1662
Boyle's Law Published
The Anglo-Irish natural philosopher Robert Boyle, working with his assistant Robert Hooke and a vacuum pump of exquisite construction, demonstrated that the volume of a gas varies inversely with its pressure. Published in The Sceptical Chymist's companion experiments, Boyle's Law was among the first quantitative relationships in chemistry and a foundation stone of modern physics.
Dutch Sell New Netherland Trading Posts
Struggling to defend the colony, the Dutch West India Company began liquidating outlying trading posts along the Hudson and Delaware. The colony of New Netherland, with its Dutch, Walloons, Jews, Africans, and Swedes, would survive two more years before being handed to England without a fight, though its cosmopolitan character would permanently shape the culture of New York.

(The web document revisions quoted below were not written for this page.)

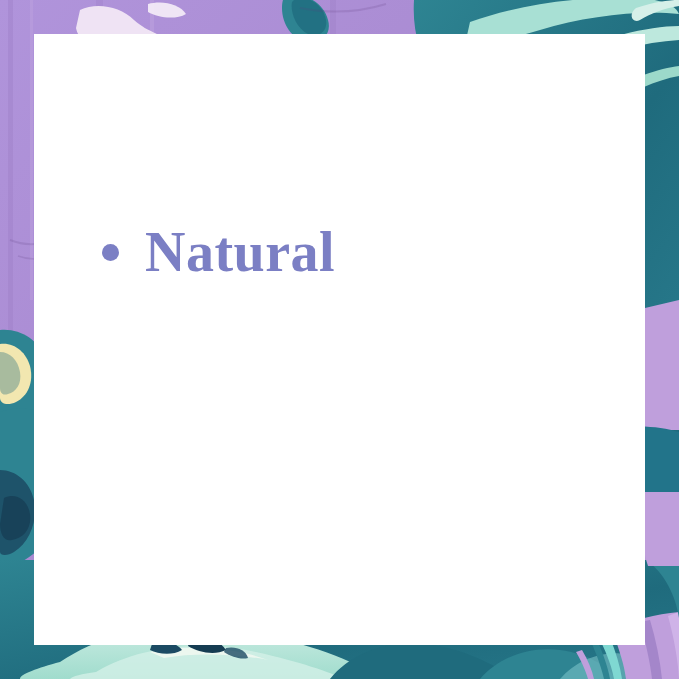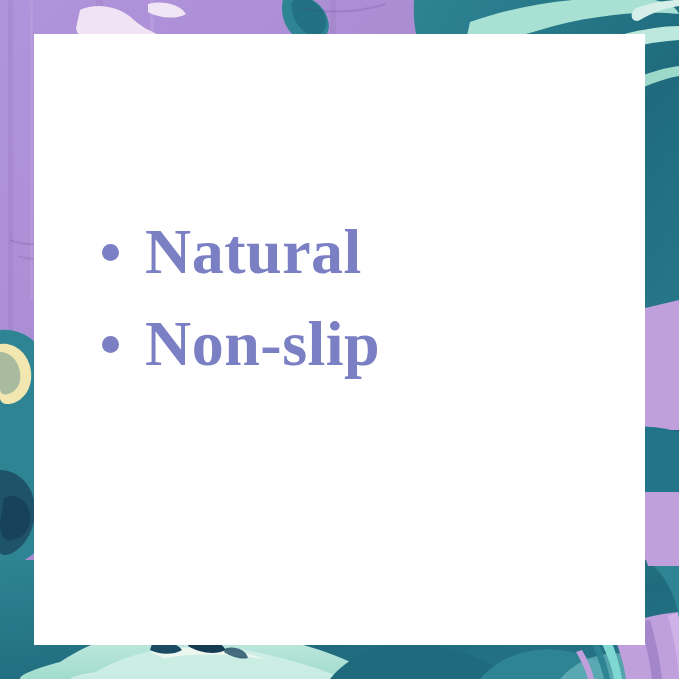--- a/index.html
+++ b/index.html
@@ -58,7 +58,7 @@
     margin-right: 26px;
   }
   .feature-label {
-    font-size: 64px;
+    font-size: 56px;
     line-height: 1;
     font-weight: bold;
     color: #7b7fc4;

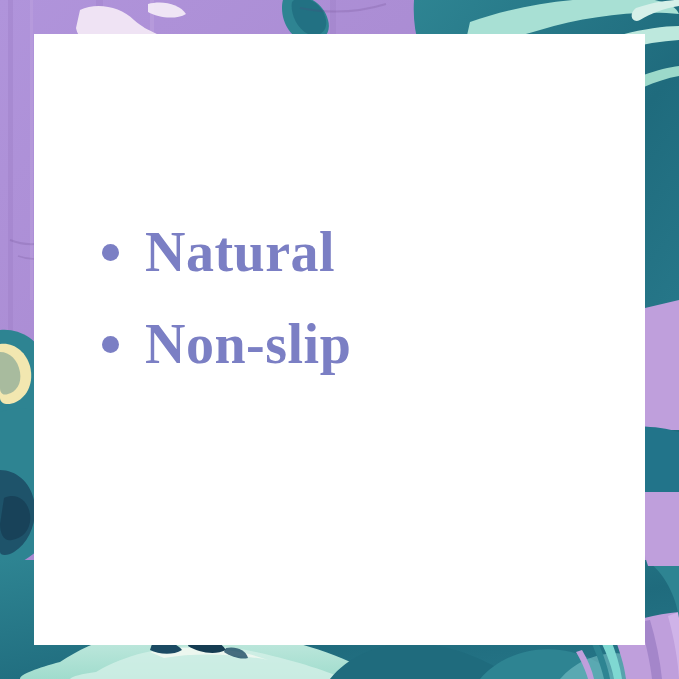--- a/index.html
+++ b/index.html
@@ -206,10 +206,6 @@
         <span class="feature-label" style="color: rgb(123, 127, 196);">Natural</span>
       </li>
 
-      <li class="feature-item">
-        <span class="bullet-dot" style="background: rgb(123, 127, 196);"></span>
-        <span class="feature-label" style="color: rgb(123, 127, 196);">Non-slip</span>
-      </li>
 
 
     </ul>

Royal Society Receives Charter
Charles II formally chartered the Royal Society for the Improvement of Natural Knowledge, making London one of the great scientific capitals of Europe. Its motto was Nullius in verba, take nobody's word for it. The first scientific journal, the Philosophical Transactions, would follow three years later, establishing a model for peer-reviewed publication that persists to this day.
Act of Uniformity
The Cavalier Parliament required all English clergymen to use the Book of Common Prayer. Nearly two thousand Puritan ministers who refused were ejected from their livings on Saint Bartholomew's Day. Nonconformity became a hereditary English political tradition; dissent was formally born into England as a minority identity that would produce some of the nation's most original thinkers and reformers.